He then explained matter-of-factly that it would do the same thing to a human,
and that they would be permamently dead, so unless that is REALLY what needed
to happen, not to use it. He then told me where it was kept, and that it was
kept loaded and was not to be viewed as a toy. I could use it whenever I
wanted, but only with adult supervision.

This actually worked rather well for two reasons. It wasn't forbidden, so I
didn't feel a need to mess with the guns just to break the rules. He also
specifically chose the shotgun, which has some insane kickback even if you are
a fully-grown adult male, and it REALLY HURT when I used it.

I think gun locks are a bad idea for kids over about 5 or 6 because they WILL
be able to find the key and unlock it. Just like they know where the Christmas
presents are hidden and everything else that the parents think they have
hidden from them.

At the age of 8 most kids are capable of understanding things like death,
unless the parents have let them be too sheltered. They should have had a pet
or two die already, perhaps a grandparent or other older relative, and older
people they know through church or the like. I was well aware of the idea of
death and that it is permament by that age.

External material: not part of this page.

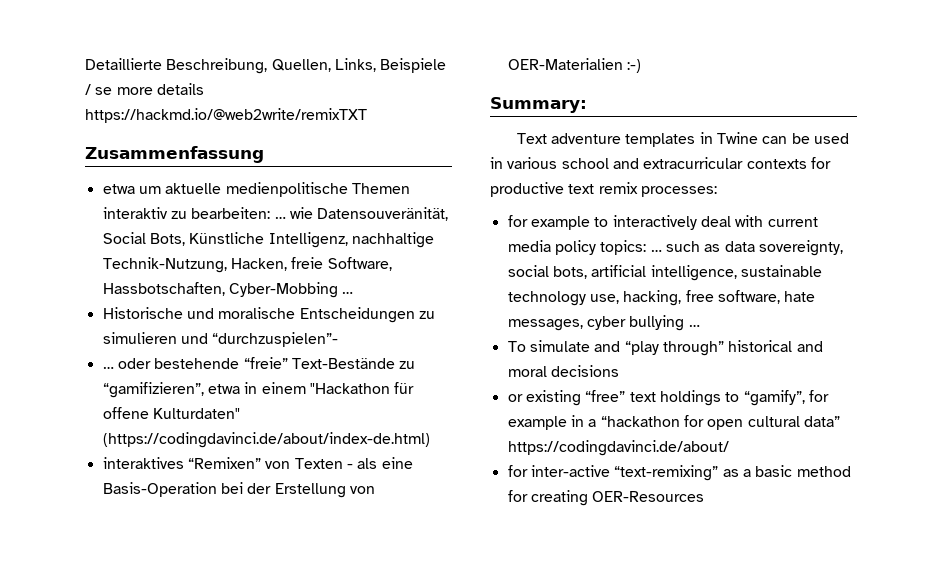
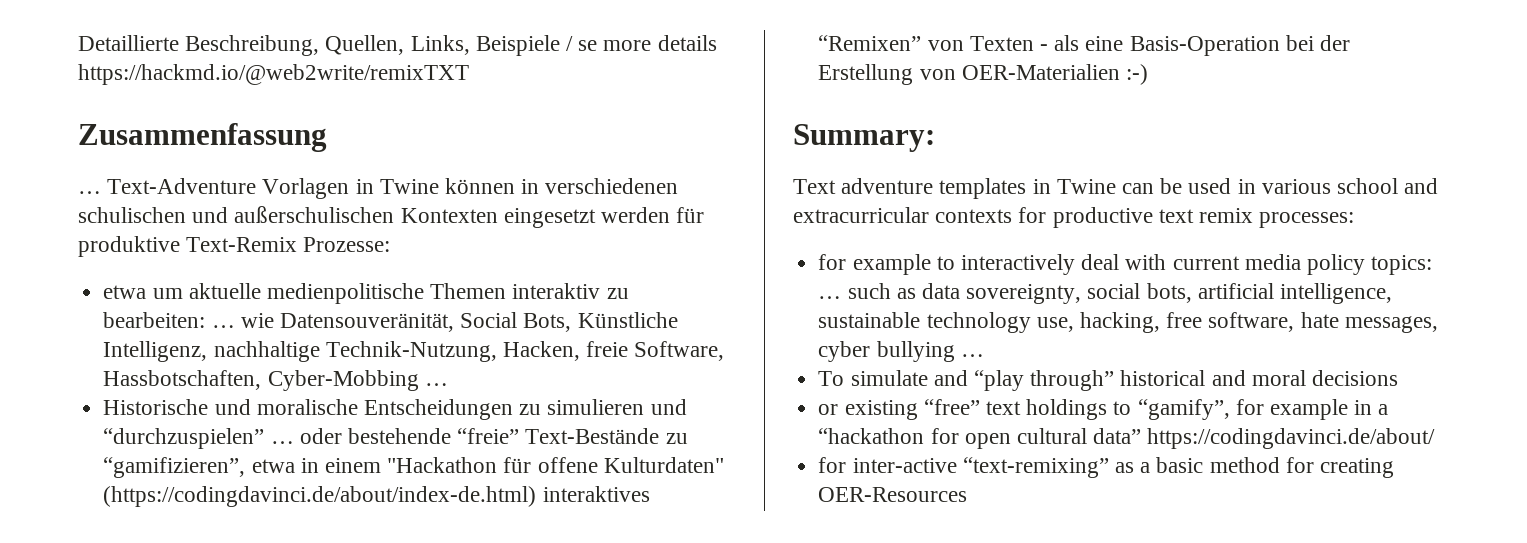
(264, 154) none -> [78,178,679,199] [78,206,705,228] [78,236,391,257] // … Text-Adventure Vorlagen in Twine können in verschiedenen schulischen und außerschulischen Kontexten eingesetzt werden für produktive Text-Remix Prozesse:
[212,332,339,347] “durchzuspielen”- // -> [103,428,265,449] “durchzuspielen”
(430, 440) // -> (537, 496) none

On the flipside, I do recall my dad not liking Doom, and I was around 12 or so
then, and didn't want me to play it. Games like that can desensitize people to
violence in general, which doesn't go well with an unwillingness in American
middle-class society to openly talk about death or experience it at a personal
level. People try to insulate their kids from it, but they really shouldn't.

------
protomyth
We would be a lot better off as a society if we just acknowledged bad people
do bad things and its their fault. Accidents happen and people aren't born
bad[1], but bad people could change their ways.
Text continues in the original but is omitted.